End-to-end guide to building robot demonstration datasets from zero — covering teleoperation hardware, observation design, episode recording pipelines, quality assurance, and formatting for imitation learning and VLA model training.
Prerequisites
- Robot platform with teleoperation capability (arm + gripper minimum)
- ROS2 or equivalent robot middleware
- RGB-D camera(s) with calibration equipment
- Python 3.10+ with standard ML stack
- Understanding of target model input spec
Specify the Task Suite and Observation-Action Contract
Define exactly which tasks the dataset will cover and the precise input-output contract between the data and the model. Start by writing a task specification document for each task: the initial state distribution (how objects are arranged at the start), the goal condition (what constitutes success), the expected episode duration, and any safety constraints. For a tabletop pick-and-place task, the spec might read: 'Pick a single object from a randomized position within a 30x40cm workspace area and place it in a target bin at a fixed location. Success: object is in the bin and gripper is open. Expected duration: 10-30 seconds at 10 Hz control. Initial state: 1 of 10 object models placed uniformly random in the workspace.'
The observation-action contract specifies the exact tensor shapes, dtypes, coordinate frames, and units for every modality. For a typical bimanual manipulation setup targeting Diffusion Policy: observations include image_left (256x256x3 uint8), image_right (256x256x3 uint8), image_wrist_left (256x256x3 uint8), image_wrist_right (256x256x3 uint8), joint_positions_left (7, float32, radians), joint_positions_right (7, float32, radians), ee_pose_left (7, float32, meters + quaternion), ee_pose_right (7, float32, meters + quaternion). Actions: delta_ee_left (7, float32, [-1,1] normalized), delta_ee_right (7, float32, [-1,1] normalized), gripper_left (1, float32, 0=closed 1=open), gripper_right (1, float32). Control frequency: 10 Hz. This contract is the single source of truth — share it with the ML team, the teleoperation operators, and the data pipeline engineers before any data is collected.
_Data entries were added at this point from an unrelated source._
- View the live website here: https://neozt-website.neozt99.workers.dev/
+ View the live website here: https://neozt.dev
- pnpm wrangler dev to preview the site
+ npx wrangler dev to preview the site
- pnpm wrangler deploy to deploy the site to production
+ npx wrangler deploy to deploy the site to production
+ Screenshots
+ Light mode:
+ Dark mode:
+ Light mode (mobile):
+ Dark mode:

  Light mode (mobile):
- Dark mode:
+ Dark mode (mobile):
Tip: Cross-reference your observation contract against the published model's dataloader code, not just the paper — papers often omit normalization details
Set Up the Teleoperation and Recording Infrastructure
Build and test the full hardware and software stack end-to-end before collecting a single demonstration. The teleoperation stack consists of three layers: the input device driver (SpaceMouse, GELLO, VR controller), the control interface (converting input commands to robot actions), and the recording pipeline (capturing synchronized observations and actions to disk).
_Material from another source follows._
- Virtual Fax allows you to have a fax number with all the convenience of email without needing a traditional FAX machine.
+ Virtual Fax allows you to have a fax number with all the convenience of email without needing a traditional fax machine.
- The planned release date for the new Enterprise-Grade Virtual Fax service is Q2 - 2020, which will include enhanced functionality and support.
For SpaceMouse teleoperation with a Franka Panda, use the deoxys library or franka_ros2 to accept end-effector velocity commands at 100 Hz from the device driver, apply workspace limits and velocity scaling (typically 0.2 m/s max linear, 1.0 rad/s max angular), run the IK solver to generate joint commands, and stream to the robot's real-time controller. For GELLO, the leader arm's joint positions are read at 50 Hz via Dynamixel servos and mapped to the follower arm through joint-space correspondence (accounting for any kinematic differences between the GELLO replica and the target robot). Record the full robot state (joint positions, velocities, torques, EE pose) at 100 Hz and camera streams at 30 Hz. Use hardware synchronization via PTP or a shared trigger line — the recording node should log the maximum observed timestamp discrepancy for each episode as a quality metric.
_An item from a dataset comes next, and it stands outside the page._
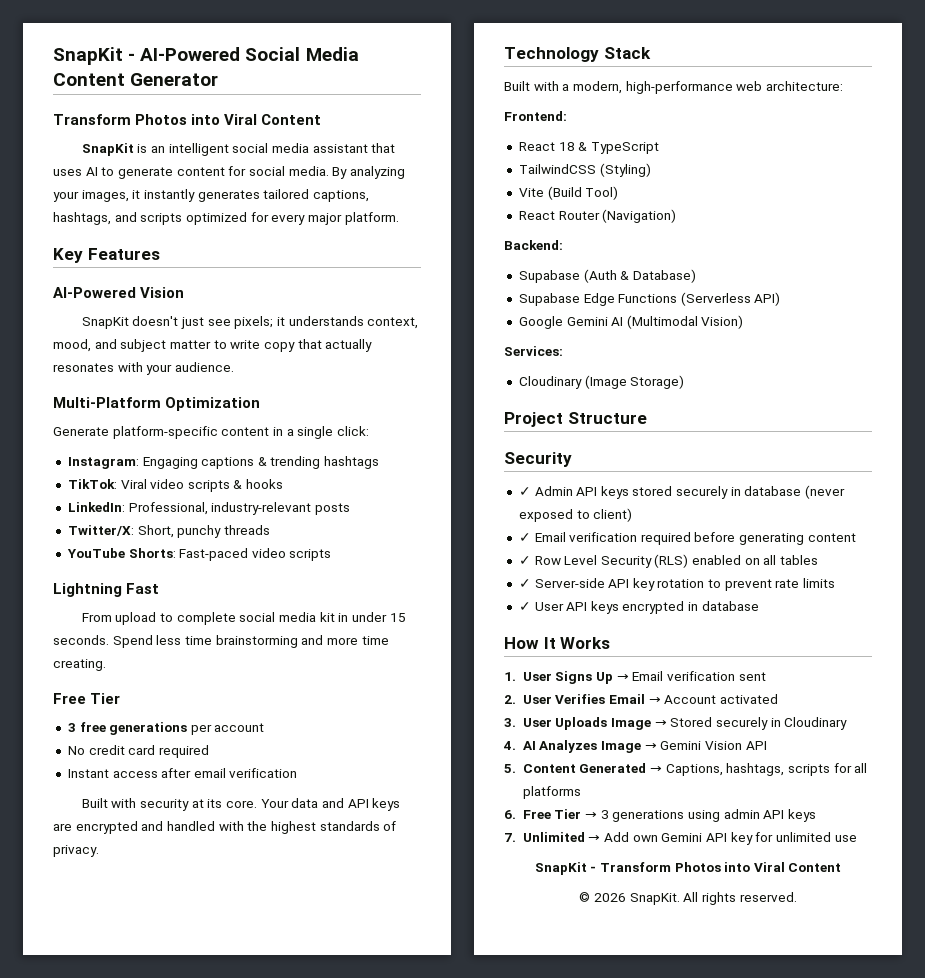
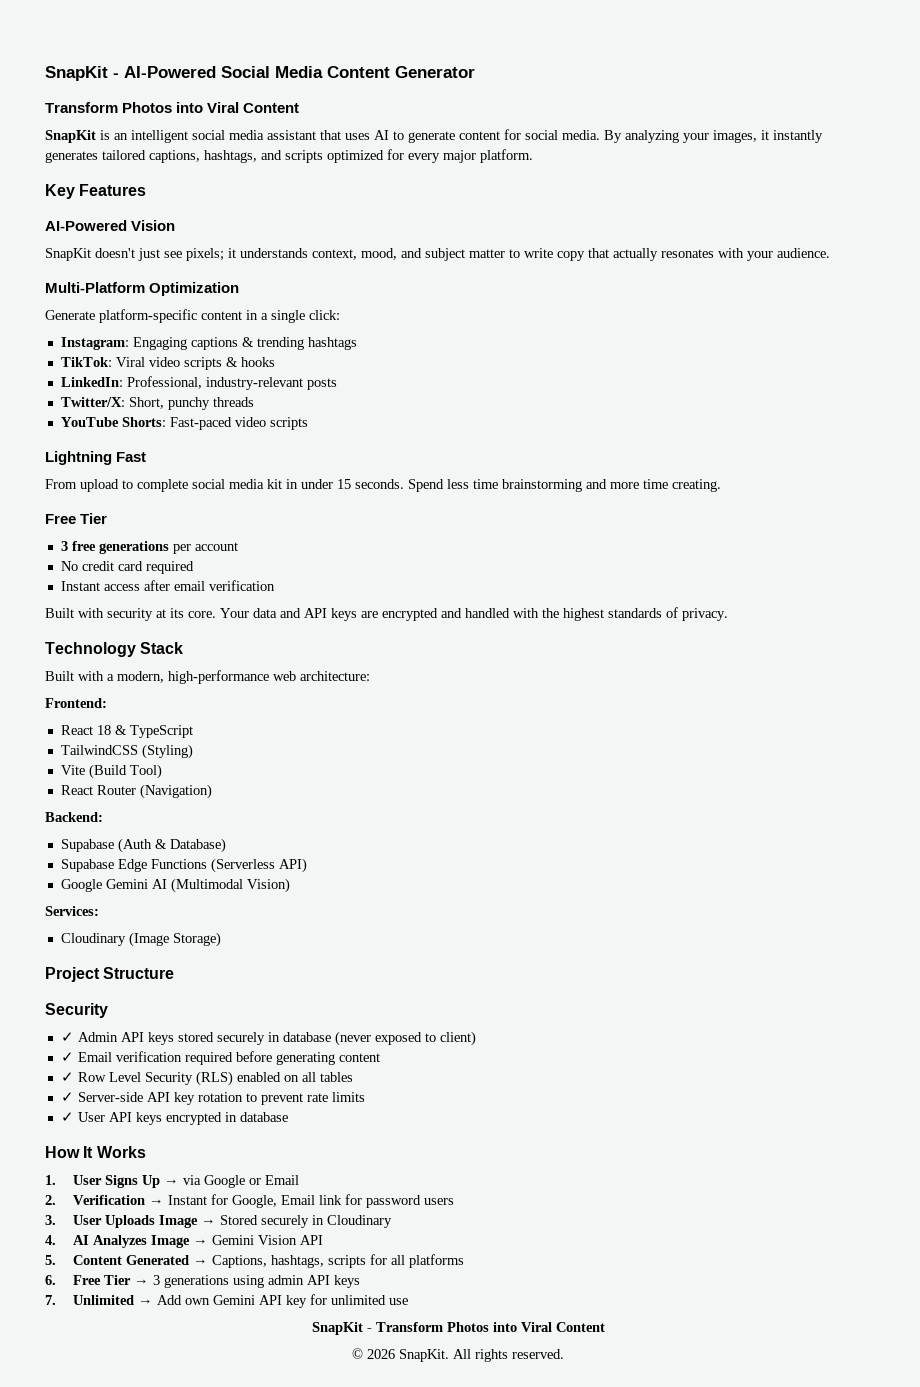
- 1. User Signs Up → Email verification sent
+ 1. User Signs Up → via Google or Email
- 2. User Verifies Email → Account activated
+ 2. Verification → Instant for Google, Email link for password users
Build the recording pipeline as a ROS2 node that uses message_filters.ApproximateTimeSynchronizer to align all topics. Write each episode to a single HDF5 file with the structure: /observations/{modality_name} as datasets, /actions as a dataset, and /metadata as JSON attributes. Run 10 test episodes and verify: no dropped frames (expected frame count matches actual), no NaN values in any channel, image-action temporal alignment within 15 ms, and file sizes within expected range. This infrastructure testing phase typically takes 3-5 days and saves weeks of wasted collection time.
Tip: Record a 'canary' episode where you perform a known motion (e.g., move EE in a square) and verify it visually in the recorded data — this catches coordinate frame bugs immediately
Train Teleoperators and Run a Pilot Collection
Human operators are the bottleneck in demonstration quality. Invest time in operator training before scaling collection. A training program for SpaceMouse teleoperation should include: (1) Free exploration session (30 minutes) where the operator moves the robot without any task objective to build intuition for the control mapping, velocity limits, and workspace boundaries. (2) Simple task practice (60 minutes) performing the easiest task variant repeatedly until reaching >90% success rate. (3) Full task vocabulary practice (2-3 hours) covering all task variants at increasing difficulty. (4) Timed collection practice where the operator maintains quality while working at production speed.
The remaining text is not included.